Recently my path crossed in another space with that of one of the Port Elmsley Weekes. Our time at the crossing point was just separated by 75 years or so.

It is striking that so many Weekes had itchy feet that propelled them throughout the continent and the world. This affliction continues in current generations, and in my early 20s I began my own travels. These days my job is to help prepare others to go on their journeys. Recently such a briefing took me to Regina, Saskatchewan and an encounter with the life of William Weekes.

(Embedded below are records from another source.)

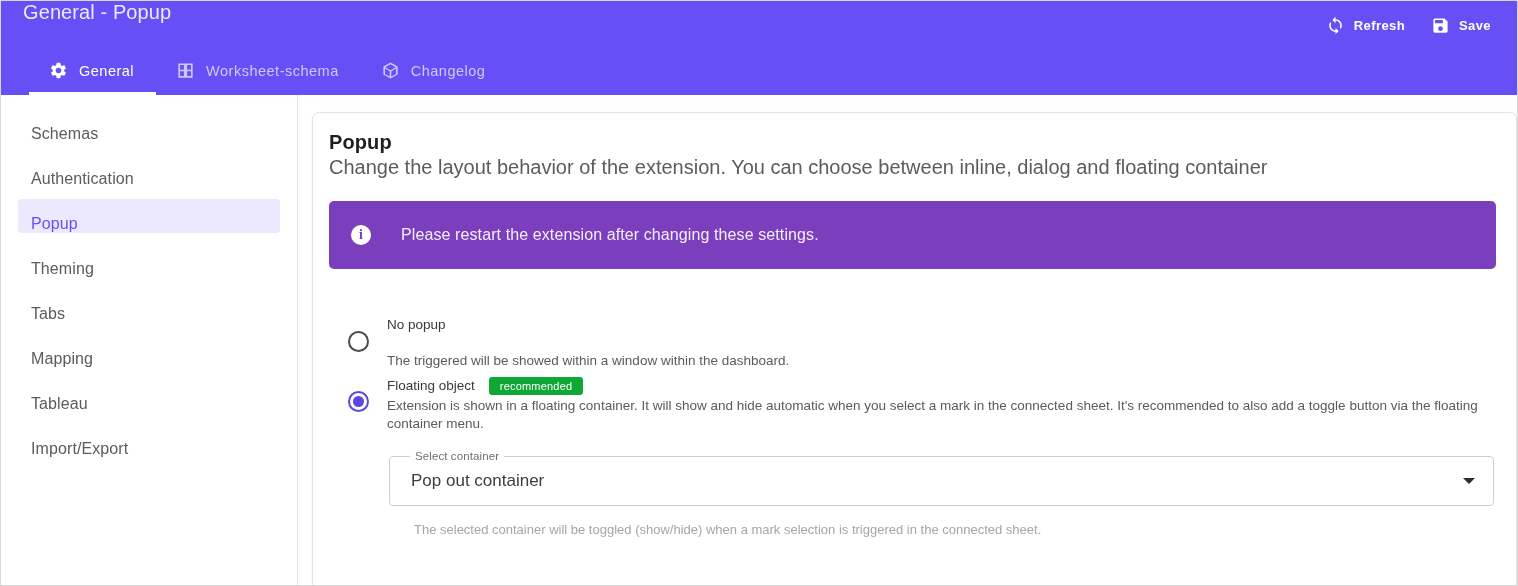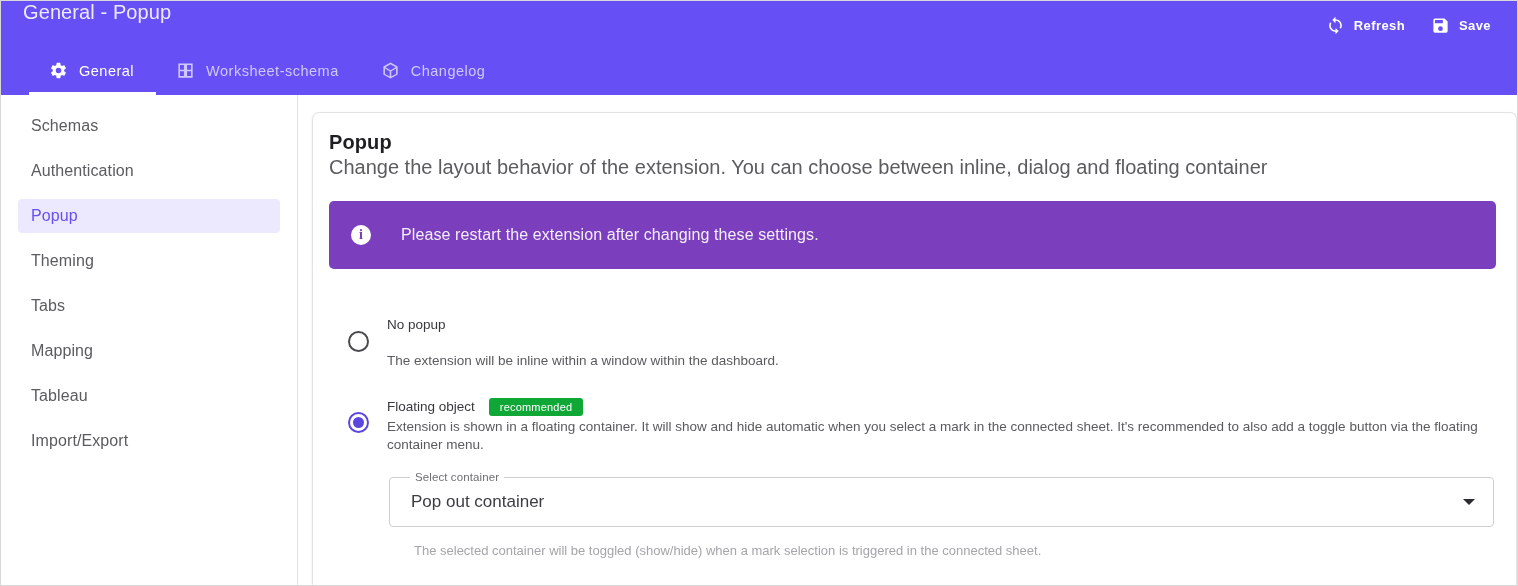--- a/index.html
+++ b/index.html
@@ -104,7 +104,7 @@
   .side-item {
     height: 34px;
     display: flex;
-    align-items: center;
+    align-items: flex-end;
     padding: 0 13px;
     border-radius: 4px;
     color: #5b5b60;

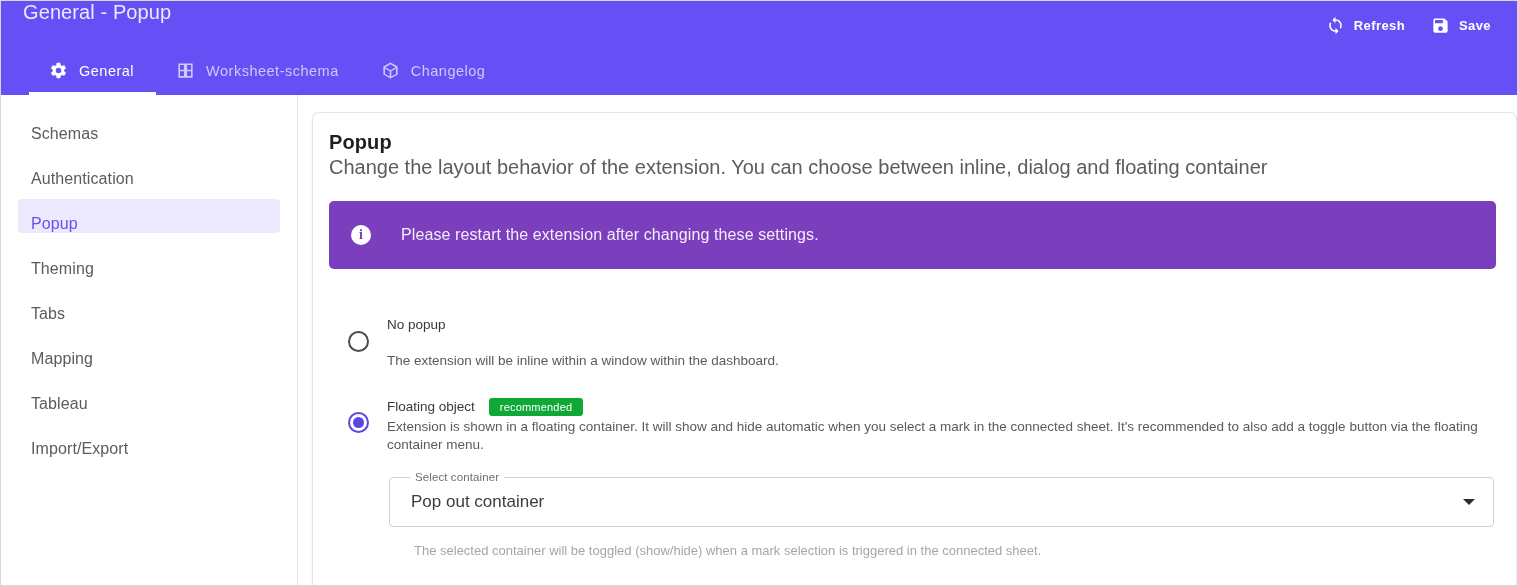--- a/index.html
+++ b/index.html
@@ -395,7 +395,7 @@
               <div class="opt-label">
                 <span>No popup</span>
               </div>
-              <div class="opt-desc">The extension will be inline within a window within the dashboard.</div>
+              <div class="opt-desc">The triggered will be showed within a window within the dashboard.</div>
             </div>
           </div>
 

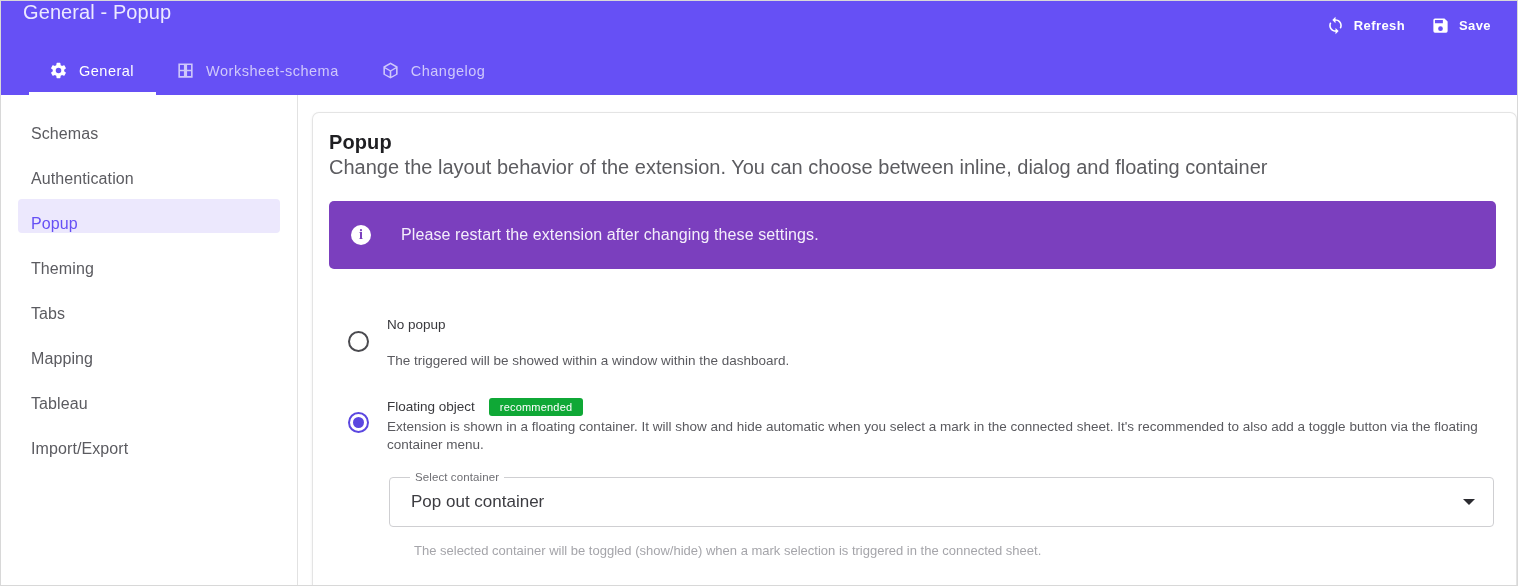--- a/index.html
+++ b/index.html
@@ -234,7 +234,7 @@
     line-height: 1.32;
   }
   .opt-row.first .opt-desc { margin-top: 20px; }
-  .opt-row.second { margin-top: 28px; }
+  .opt-row.second { margin-top: 7px; }
 
   
   .select-wrap {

My training program was taking place in the offices of the Prairie Farm Rehabilitation Administration, (the PFRA) which at the time of this writing is responsible for a project in Ethiopia, helping farmers capture water and manage land devastated by prolonged drought. I learned that the PFRA started in Canada with the same mandate in 1935, and that it was administered in its early years by the nearby Indian Head Experimental Farm. Indian Head. That name was already familiar. One of our number, William Weekes, died in Indian Head. The staff at the PFRA and the Saskatchewan Archives helped me picture the world in which William spent the last twenty years of his life.

Port Elmsley

When Joseph and Jane bought the Port Elmsley homestead (Concession 6, Lot 10, just in front of the present day subdivision of The Pines) they moved in with two of their children, Alexander the 4th born (age 25 in 1851) and James the 5th born (age 21in 1851). First born Joseph wasn't with the family, having joined the British army some years earlier. Second-born Edward Fullerton was already well established in Lombardy. Third born Charlotte had married James Conerty in 1842, when she was 21 years old. It isn't clear where John and Elizabeth, the youngest children, had gotten to.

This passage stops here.